Microsoft łata luki: zobacz, co ważnego w biuletynach bezpieczeństwa

O autorze

Łukasz Tkacz

Microsoft łata swoje oprogramowanie. Ostatnia w tym roku paczka opublikowana w ramach „wtorkowych aktualizacji”, jaka pojawiła się w usłudze Windows Update to w większości łatanie znalezionych luk bezpieczeństwa w programach takich jak przeglądarka Internet Explorer, czy aplikacje wchodzące w skład pakietu Microsoft Office. Ze względu na dużą liczbę naruszeń bezpieczeństwa, zalecane jest jak najszybsze zainstalowanie poprawek.

Pierwsza z nich oznaczona jako MS14-80 łata aż 14 luk w przeglądarce Internet Explorer – cóż, wygląda na to, że ostatni raport Secunii dotyczący liczby podatności wykrywanych w oprogramowaniu będzie wyglądał nieco inaczej w podsumowaniu całorocznym.

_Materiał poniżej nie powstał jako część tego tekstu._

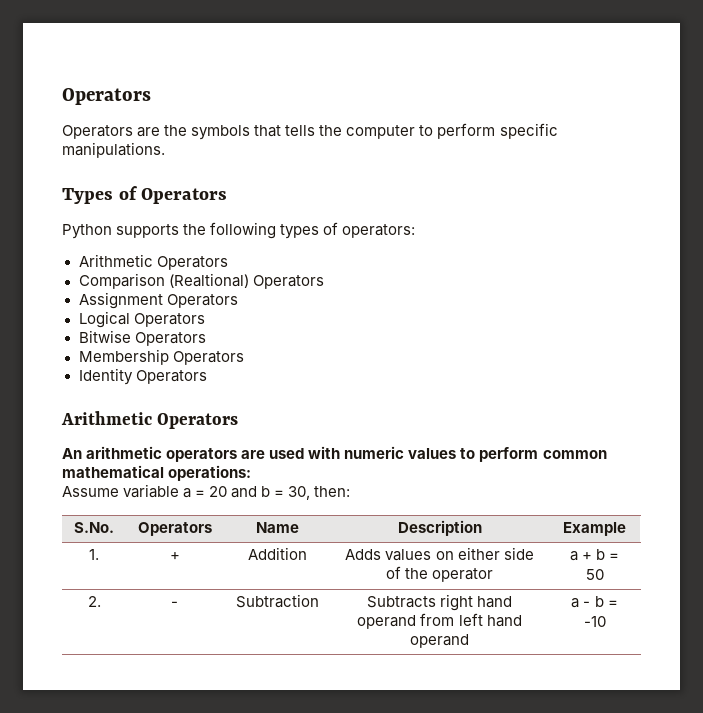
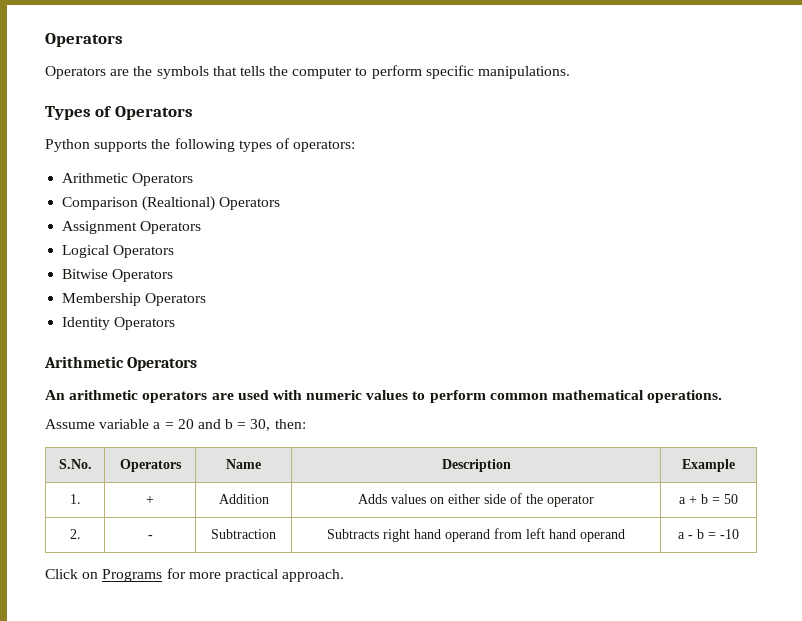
[168,465,252,481] operations: -> [647,390,723,403] operations.
(606, 621) none -> [45,568,345,582] // Click on Programs for more practical approach.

Problemy zgłoszone przez użytkowników i firmy takie jak HP czy Qihoo 360 są bardzo poważne. Dotyczą możliwości obejścia mechanizmu ochronnego ASRL i zdalne wykonanie kodu w sytuacji, gdy użytkownik odwiedził odpowiednio spreparowaną stronę. Łata została oznaczona za krytyczną w przypadku komputerów osobistych, nie jest aż tak istotna dla administratorów Windows Server, gdzie Internet Explorer domyślnie korzysta z innych, bezpieczniejszych ustawień.

Sporo luk znaleziono w pakiecie Office. Kolejna krytyczna paczka o oznaczeniu MS14-81 łata dwie z nich, jedną przeznaczoną dla programu Word, drugą dla webowego pakietu Office Web Apps. Również one pozwalały atakującemu na zdalne wykonanie kodu, choć w tym przypadku konieczne było przesłanie do użytkownika zainfekowanego pliku. Co ważne, na ataki podatne są także Maki. Problemy zostały wykryte przez Bena Hawkesa z grupy Google Project Zero, został on przez Microsoft wynagrodzony. Odpowiada on także za wykrycie podobnych problemów z użyciem odpowiednio spreparowanego arkusza kalkulacyjnego programu Excel (MS14-83), a także dokumentów (MS14-82). Na tym kłopoty się jednak nie kończą. Firmom SkyLined i VeriSign udało się wykonać zdalny kod (MS14-84) przy pomocy systemowego silnika odpowiedzialnego za VBScript – ponownie wystarczyło przygotować odpowiednią stronę, która pozwoliła na wykorzystanie luki i obejście zabezpieczeń.

Aż cztery problemy związane z bezpieczeństwem odkryto w serwerze Exchange. Jedna z nich pozwala nawet na podniesienie uprawnień, choć ze względu na ograniczone wykorzystanie tego rozwiązania, paczka MS14-75 łatająca te błędy została oznaczona „jedynie” jako ważna. Taki sam status otrzymało odkrycie innego pracownika Google, Michała Zalewskiego znanego w Sieci także pod pseudonimem lcamtuf. Paczka MS14-85 łata błąd w systemie graficznym Windowsa, który pozwalał na wykorzystanie zmodyfikowanego pliku JPEG do przechwycenia ważnych informacji systemowych jak np. danych, w jakie obszary pamięci operacyjnej zostały załadowane niektóre elementy systemowe. Jak widać, Windows wciąż jest oprogramowaniem dziurawym i ciągle są w nim znajdowane poważne problemy związane z bezpieczeństwem.

Tego typu problemów nie da się jednak uniknąć w oprogramowaniu o takiej wielkości. Sprawę z tego zdaje sobie również Adobe – ta firma także wydała paczki aktualizacyjne dla swojego oprogramowania. Sześć luk dotyczących zdalnego wykonywania kodu znaleziono we Flashu, a w Readerze i Acrobacie aż dwadzieścia. Załatano także dziurę pozwalającą na wykonywanie ataków DoS w oprogramowaniu ColdFusion. Zalecamy jak najszybsze skorzystanie z mechanizmu Windows Update, a także aktualizację całego oprogramowania zainstalowanego na komputerze – dowolny program może zawierać poważne błędy.